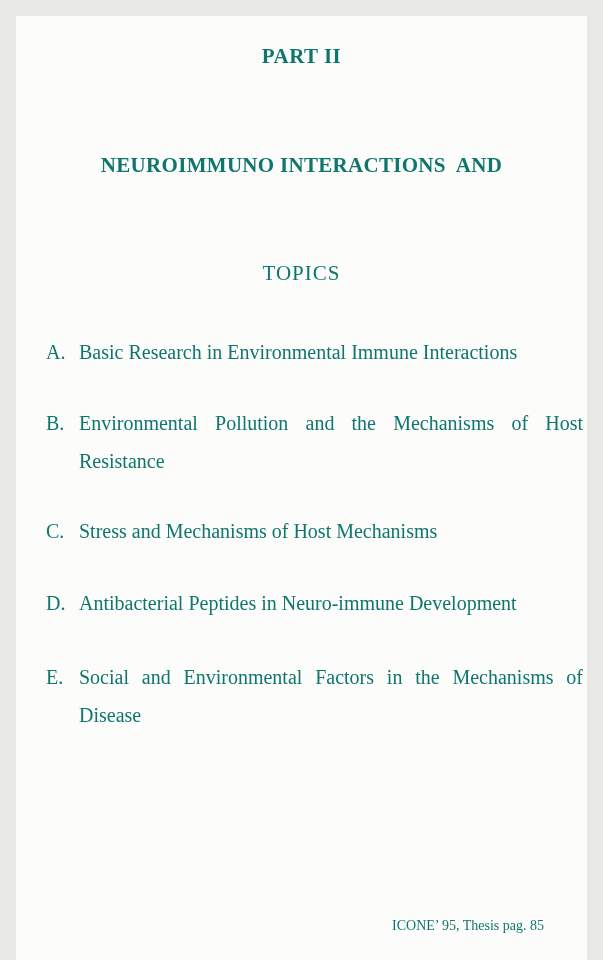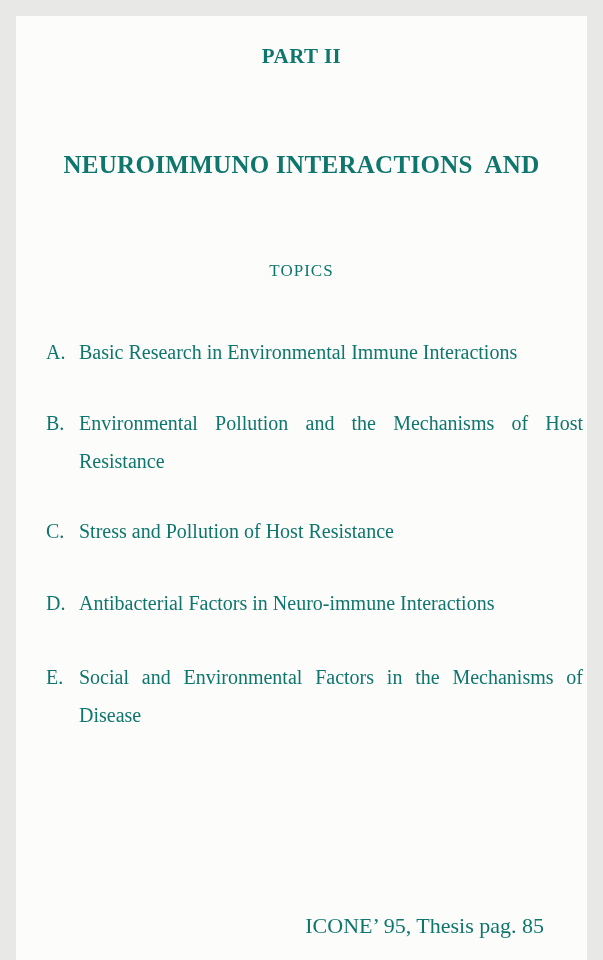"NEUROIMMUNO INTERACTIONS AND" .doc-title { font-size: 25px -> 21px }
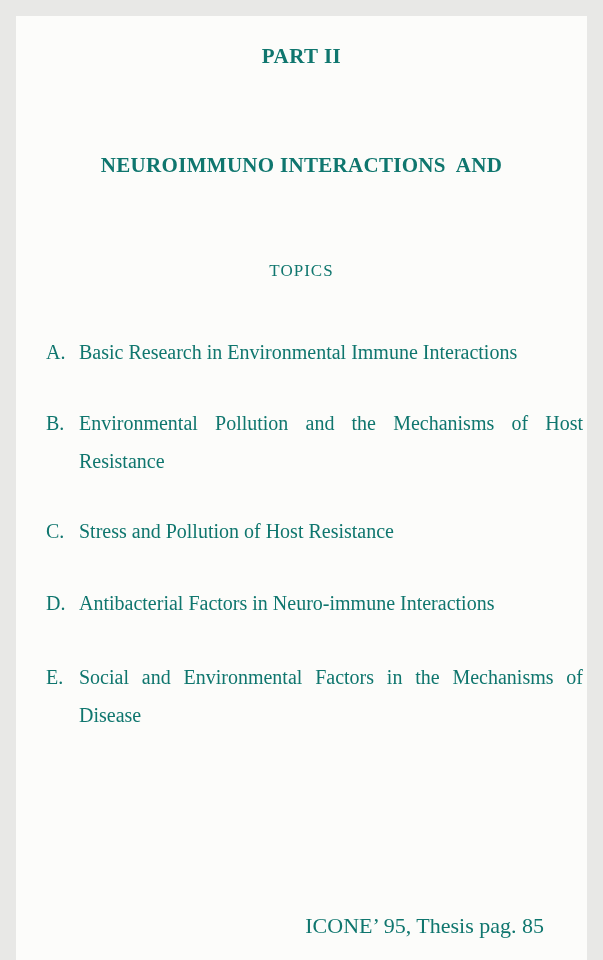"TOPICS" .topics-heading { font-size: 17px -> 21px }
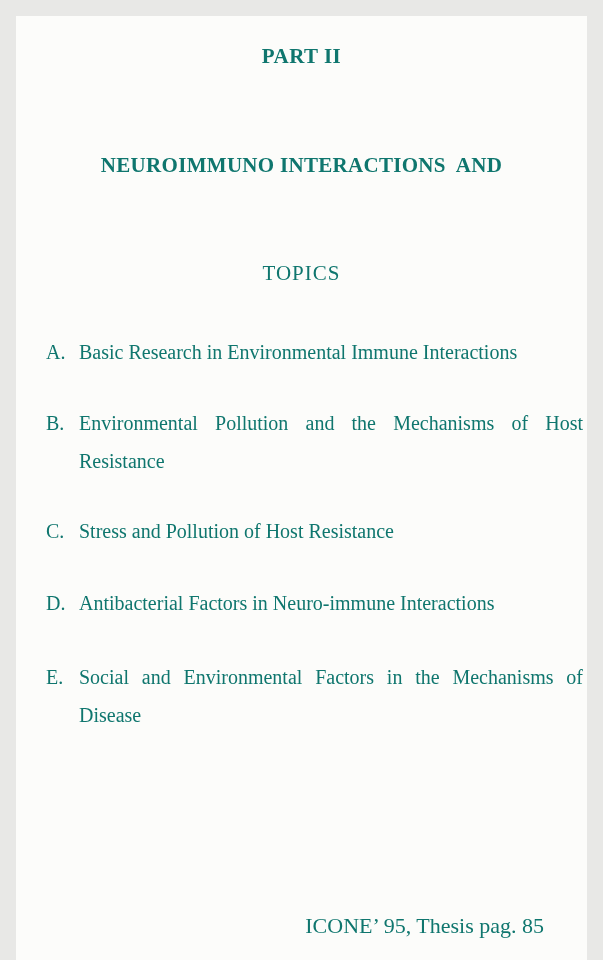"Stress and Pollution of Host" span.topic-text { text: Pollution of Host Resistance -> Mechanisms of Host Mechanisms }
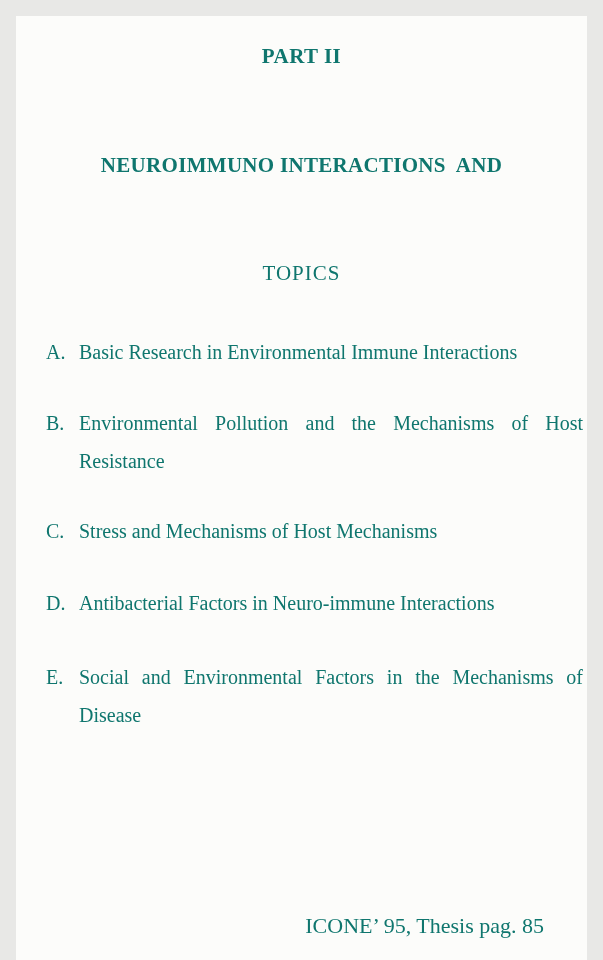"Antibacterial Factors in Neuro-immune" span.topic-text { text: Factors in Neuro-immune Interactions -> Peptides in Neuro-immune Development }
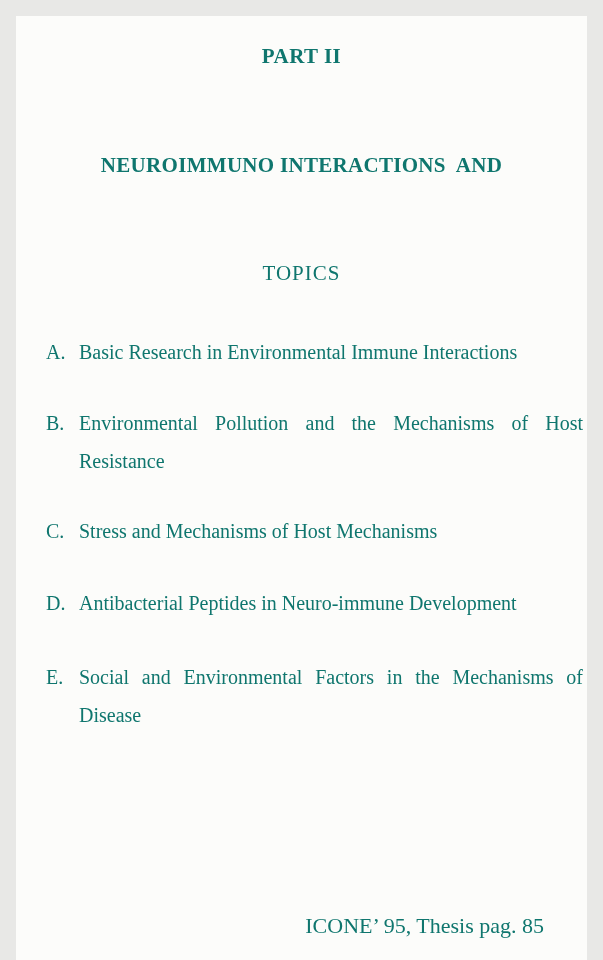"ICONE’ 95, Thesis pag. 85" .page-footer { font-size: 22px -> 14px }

☆ ☆ ☆ ☆ ☆

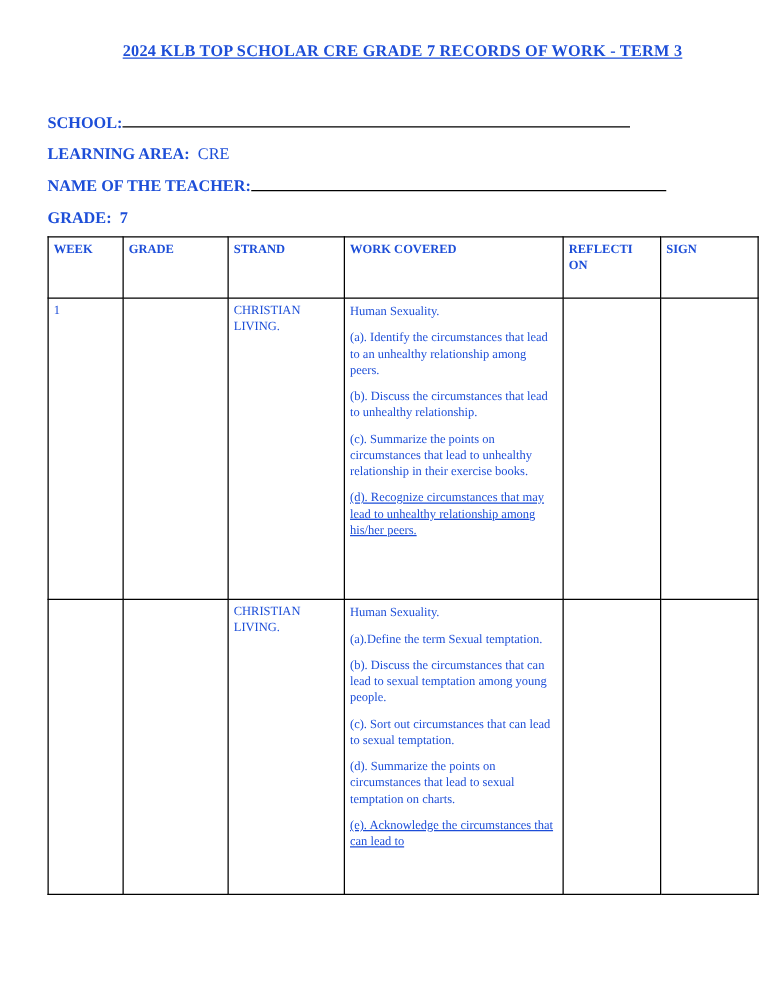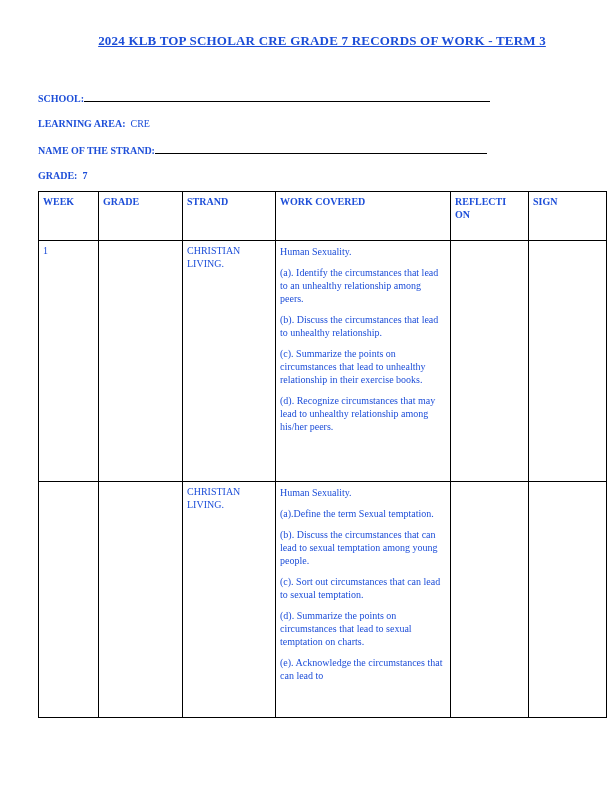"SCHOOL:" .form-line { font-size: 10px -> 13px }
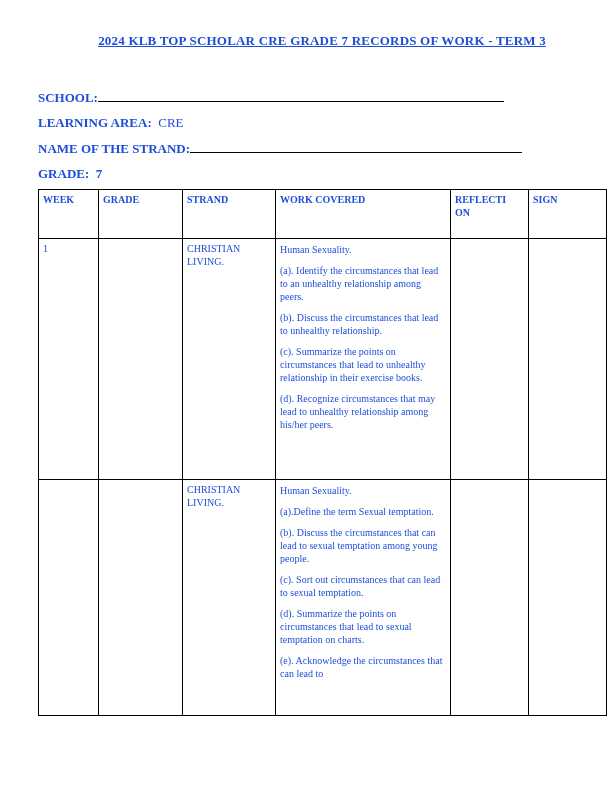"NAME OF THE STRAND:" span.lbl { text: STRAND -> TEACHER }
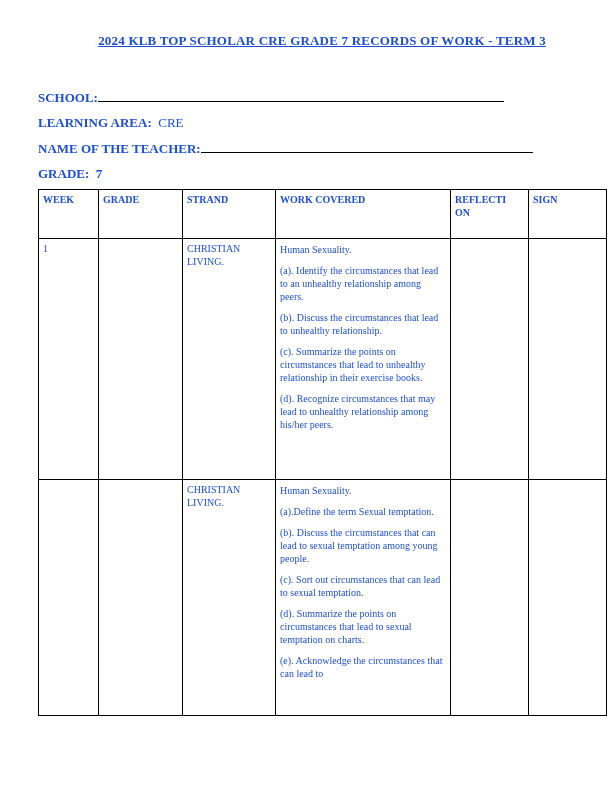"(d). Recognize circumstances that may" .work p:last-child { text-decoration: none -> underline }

☆ ☆ ☆ ☆ ☆

Exercise: Within the data above, repeat exactly the lines from the one bearing "font-size: 17px ->" through the one bearing "and Pollution of". Include no pictures and nothing else.

Written answer:
"TOPICS" .topics-heading { font-size: 17px -> 21px }
"Stress and Pollution of Host" span.topic-text { text: Pollution of Host Resistance -> Mechanisms of Host Mechanisms }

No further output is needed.